I like to think that if Che was with us today that would be his uncompromising cry. Well, maybe not. Anyway, people really love to complain about Joe Manchin. But the ineluctable fact is that the Democrats would be two slices of hot buttered toast without him. So rather than complain about Manchin, which won't do any good anyway, people on the center-left should be thinking hard, really hard, about how we can get *more* Joe Manchins. The road to sustainable progressive governance lies through an expanded Democratic Senate majority. No substitutes.
Fanciful proposals to abolish the Senate or air-drop a bunch of lefty states into the Senate are not serious proposals. Progressives who do not have plausible ideas about how Democrats can capture Senate seats in redish states like IA, OH, NC, TX and FL are kidding themselves that they have a viable political strategy for the actually-existing United States, as opposed to some mythical country of their imagination.

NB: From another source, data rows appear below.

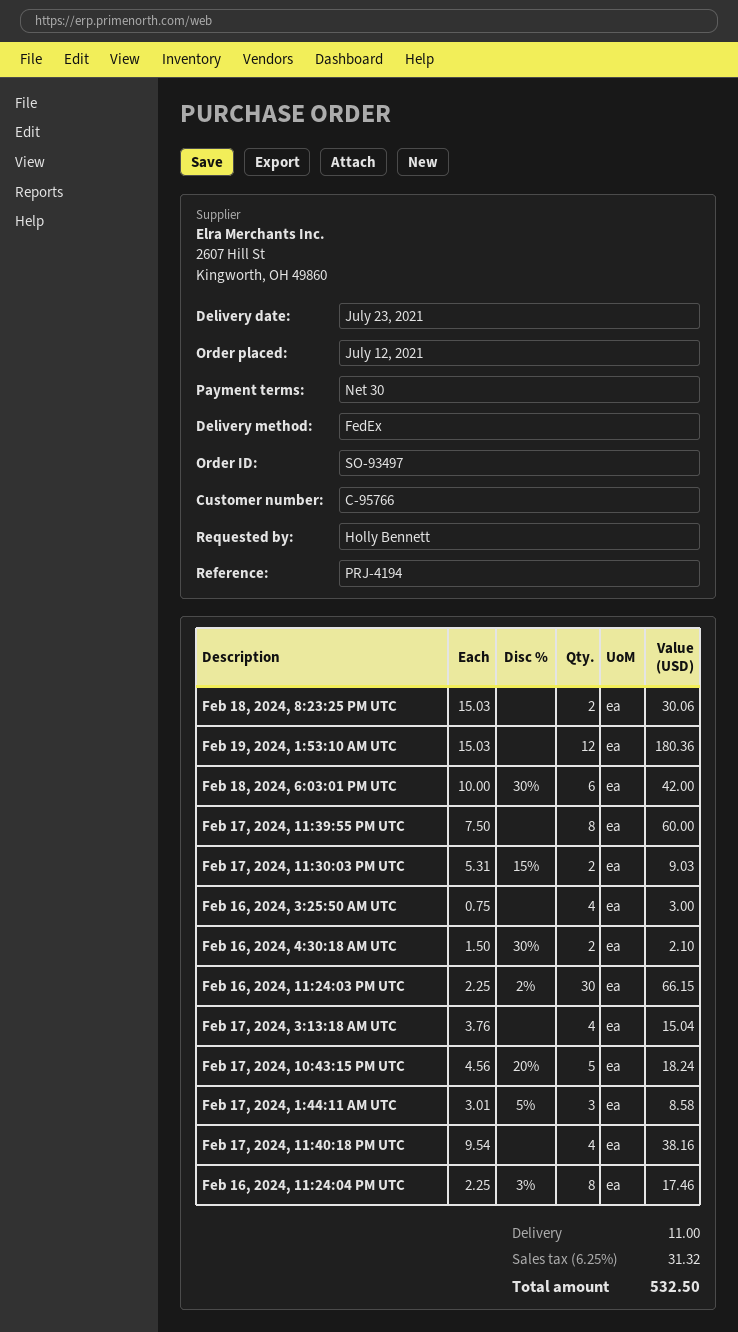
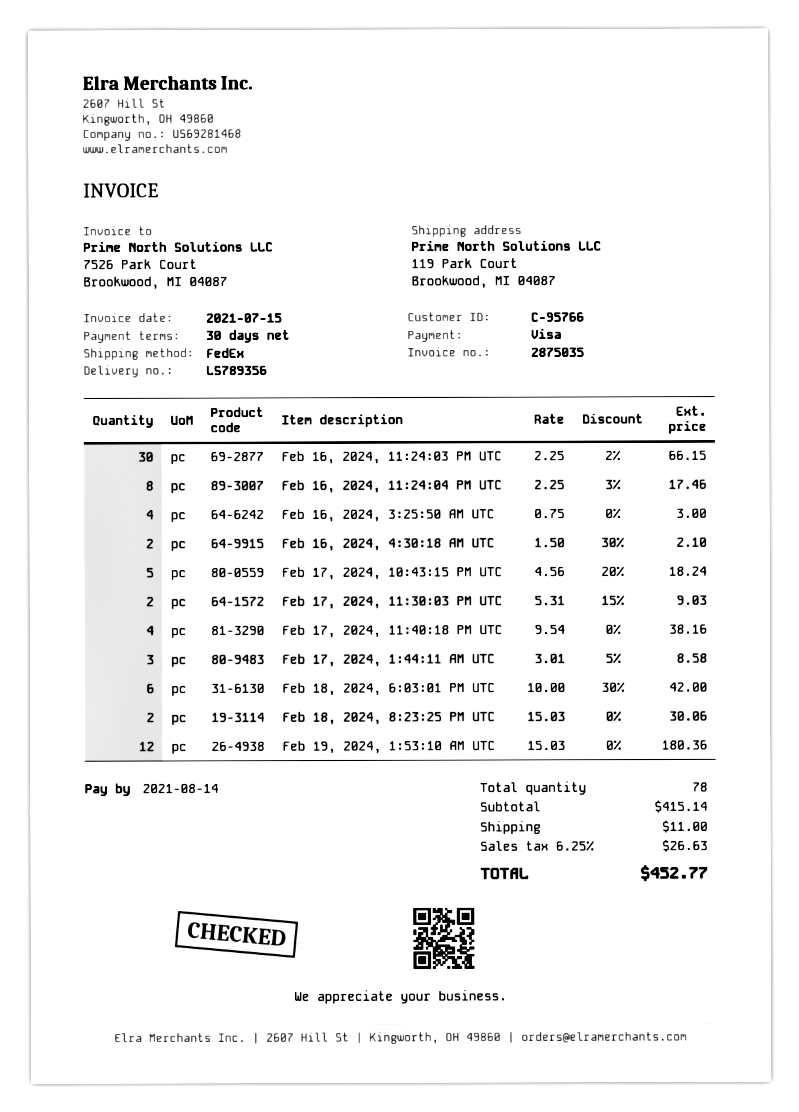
Feb 17, 2024, 11:39:55 PM UTC: 8 x 7.50 = 60.00 -> none
Feb 17, 2024, 3:13:18 AM UTC: 4 x 3.76 = 15.04 -> none
tax: 6.25% = 31.32 -> 6.25% = 26.63
total: 532.50 -> 452.77

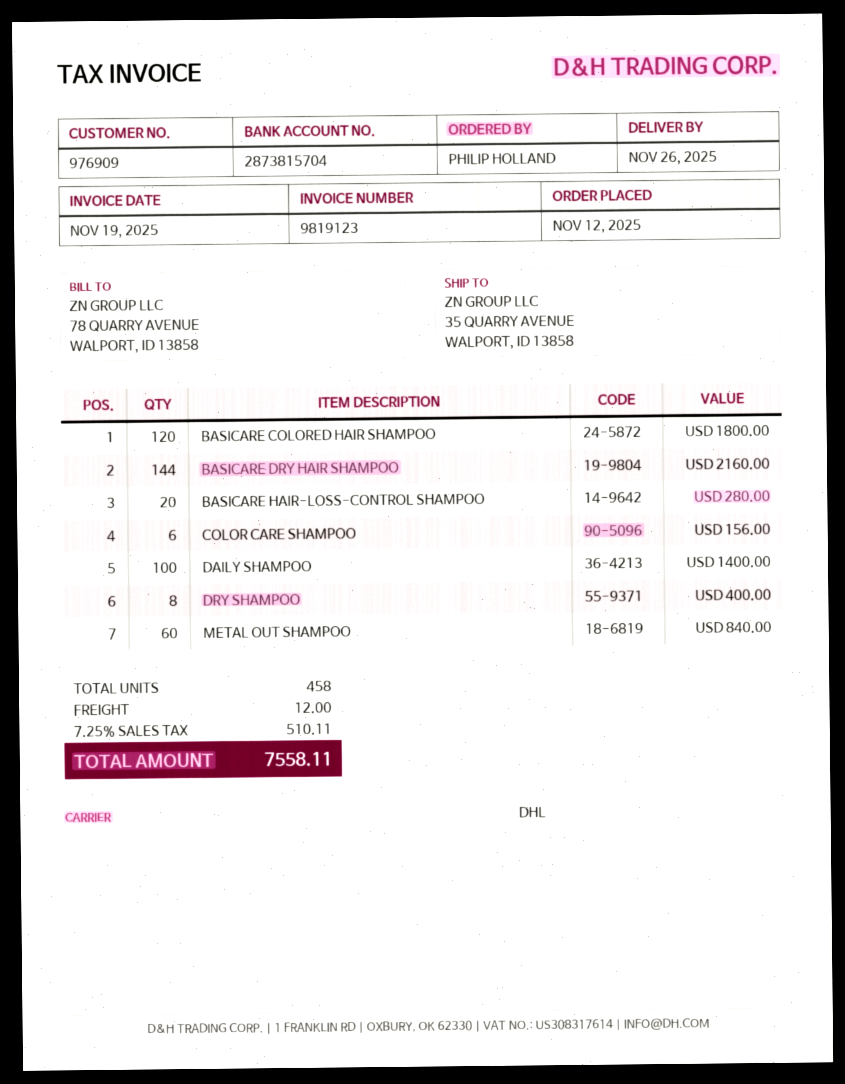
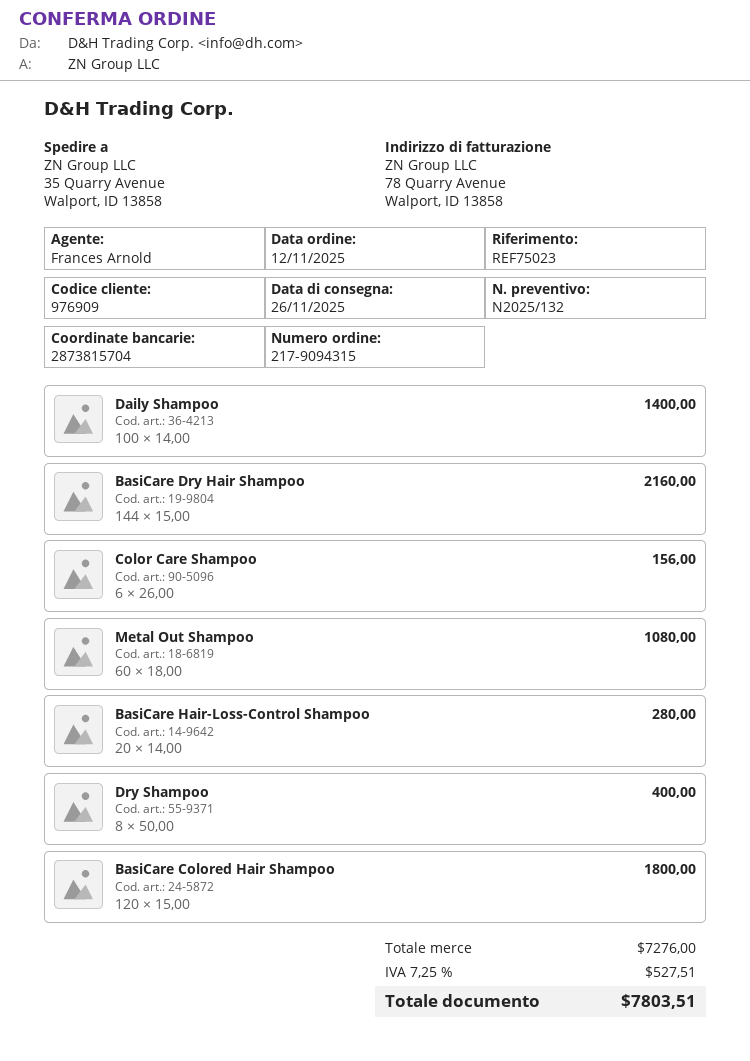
METAL OUT SHAMPOO: 60 for 840.00 -> 60 for 1080.00
shipping: 12.00 -> none
tax: 7.25% = 510.11 -> 7.25% = 527.51
total: 7558.11 -> 7803.51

David Leonhardt nails it in his column this morning, which includes this fantastic graphic, which smart Democrats should affix to a wall near their computer. And look at carefully before they fire off their latest tweet denouncing Joe Manchin.
"The structure of the Senate has not always favored Republicans. But in recent decades, heavily white and rural communities have moved to the political right. Because these communities dominate many small states, and because small states enjoy a lot of power in the Senate, it now has a large pro-Republican bias.
So how have Democrats nonetheless won control of the Senate, allowing them to pass an ambitious bill last week that will reduce poverty, lift middle-class incomes, cut the cost of health insurance and more? There are two main answers.
First, the Democratic Party has been the more popular political party nationwide for most of the past three decades, and this national edge sometimes allows it to overcome the Senate’s built-in bias. Last year, Joe Biden won the popular vote by 4.4 percentage points. That was enough for him to win exactly half of the country’s 50 states and for Democratic Senate candidates to flip seats in Arizona and Georgia.
The second answer is more succinct: Joe Manchin and Jon Tester.
Manchin, a Democratic senator from West Virginia, and Tester, a Democratic senator from Montana, have managed a remarkable feat in today’s polarized political atmosphere. They have won elections in states that usually vote by wide margins for the other party. The only other current politician with a similar track record is Susan Collins, a Republican senator from Maine....
Without him, there would be no Democratic Senate right now and no $1.9 trillion virus relief law. It’s unclear how many of Biden’s cabinet nominees would have been defeated and how successful the president would be at putting federal judges on the bench....
Few things in American politics are as valuable to a party as people like Manchin, Tester and Collins. And finding more such politicians is even more important to the Democratic Party because of the Senate’s pro-Republican bias.
As Matthew Yglesias writes in his Substack newsletter, addressing progressives: “If you don’t want your governing agenda perpetually held hostage to Joe Manchin (or for a majority to be out of reach if Manchin retires in 2024), then you need to win Senate races in right-of-center states like Iowa, Ohio, North Carolina, Texas and Florida that just aren’t as right-wing as West Virginia.”